Viscosity and Relaxation Approximations of Hyperbolic Systems

双曲系统的粘度和松弛近似

• 批准号: 9971934
• 负责人: Athanasios Tzavaras
• 金额: $ 8.9万
• 依托单位: University of Wisconsin-Madison
• 依托单位国家: 美国
• 项目类别: Standard Grant
• 财政年份: 1999
• 资助国家: 美国
• 起止时间: 1999-08-01 至 2002-07-31
• 项目状态: 已结题
• 来源: https://www.nsf.gov/awardsearch/showAward?AWD_ID=9971934&HistoricalAwards=false
• 关键词: Viscosity; Relaxation; Approximations; Hyperbolic; Systems

This research is concerned with several aspects of the theory of weak solutions for hyperbolic systems, with the objective to developtechniques for understanding the emergence of shock waves from smooth approximate solutions in the small viscosity and small relaxation-time limits. Such questions are intimately tied to the mechanical issue of the passage from one thermomechanical theory to another, and appear in models of continuum physics, kinetic theory, and in the interface of the two. The goal is on the one hand to exploit ideas from the kinetic theory of gases in developing theory for hyperbolic systems, on the other hand in applying recent advances from the theory of hyperbolic equations in studying the passage from microscopic theories (of interacting particles) to mesoscopic theories (at the kinetic level) to macroscopic (continuum) theories. Shock waves are coherent structures that appear in situations involving high speed supersonic flows. Their mathematical modeling involves nonlinear hyperbolic partial differential equations. Understanding the theory of these equations is very important in the design and implementation of numerical algorithms for computing. The emphasis of this proposal is in situations involving shock waves in transitions from rarefied to dense gases. A typical application is air flow in high altitude supersonic flight,for example during reentry of a space shuttle into the atmosphere.
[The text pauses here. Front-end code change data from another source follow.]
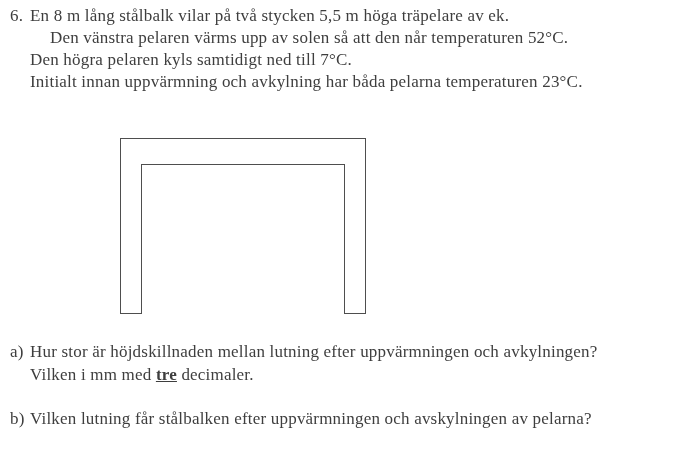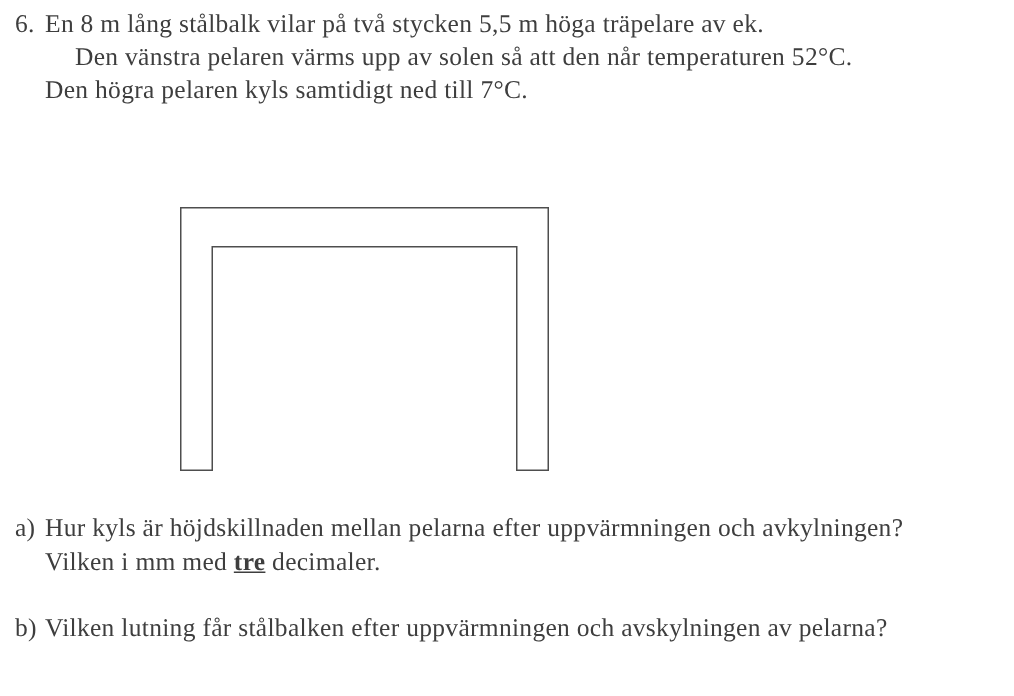--- a/index.html
+++ b/index.html
@@ -45,31 +45,34 @@
   <div class="line qline" style="left: 10px; top: 5px;">
     <span class="qlabel">6.</span>
     <span>En 8 m lång stålbalk vilar på två stycken 5,5 m höga träpelare av ek.</span>
   </div>
   <div class="line" style="left: 30px; top: 27px; margin-left: 20px;">
     <span>Den vänstra pelaren värms upp av solen så att den når temperaturen 52°C.</span>
   </div>
   <div class="line" style="left: 30px; top: 49px; text-align: center;">
     <span>Den högra pelaren kyls samtidigt ned till 7°C.</span>
   </div>
+  <div class="line" style="left: 30px; top: 71px;">
+    <span>Initialt innan uppvärmning och avkylning har båda pelarna temperaturen 23°C.</span>
+  </div>
 
 
   <div>
     <div class="fig-rect beam"></div>
     <div class="fig-rect pillar pillar-left"></div>
     <div class="fig-rect pillar pillar-right"></div>
   </div>
 
   <div class="line qline" style="left: 10px; top: 341px;">
     <span class="qlabel">a)</span>
-    <span>Hur kyls är höjdskillnaden mellan pelarna efter uppvärmningen och avkylningen?</span>
+    <span>Hur stor är höjdskillnaden mellan lutning efter uppvärmningen och avkylningen?</span>
   </div>
   <div class="line" style="left: 30px; top: 364px;">
     <span>Vilken i mm med</span>
     <span class="emph">tre</span>
     <span>decimaler.</span>
   </div>
 
   <div class="line qline" style="left: 10px; top: 408px;">
     <span class="qlabel">b)</span>
     <span>Vilken lutning får stålbalken efter uppvärmningen och avskylningen av pelarna?</span>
本研究关注双曲型方程组弱解理论的几个方面，目的是发展理解在小粘性和小松弛时间限制下从光滑近似解中出现激波的技术。 这些问题与从一个热力学理论过渡到另一个热力学理论的力学问题密切相关，并出现在连续介质物理学、动力学理论的模型中，以及两者的界面上。目标是一方面利用气体动力学理论的思想发展双曲系统的理论，另一方面应用双曲方程理论的最新进展研究从微观理论（相互作用粒子）到介观理论（在动力学水平）到宏观（连续）理论的通道。激波是相干结构，出现在涉及高速超音速流的情况下。其数学模型涉及非线性双曲型偏微分方程。理解这些方程的理论对于设计和实现数值计算算法是非常重要的。 这个建议的重点是在涉及从稀薄到稠密气体过渡的激波的情况下。 一个典型的应用是高空超音速飞行中的空气流动，例如在航天飞机重返大气层期间。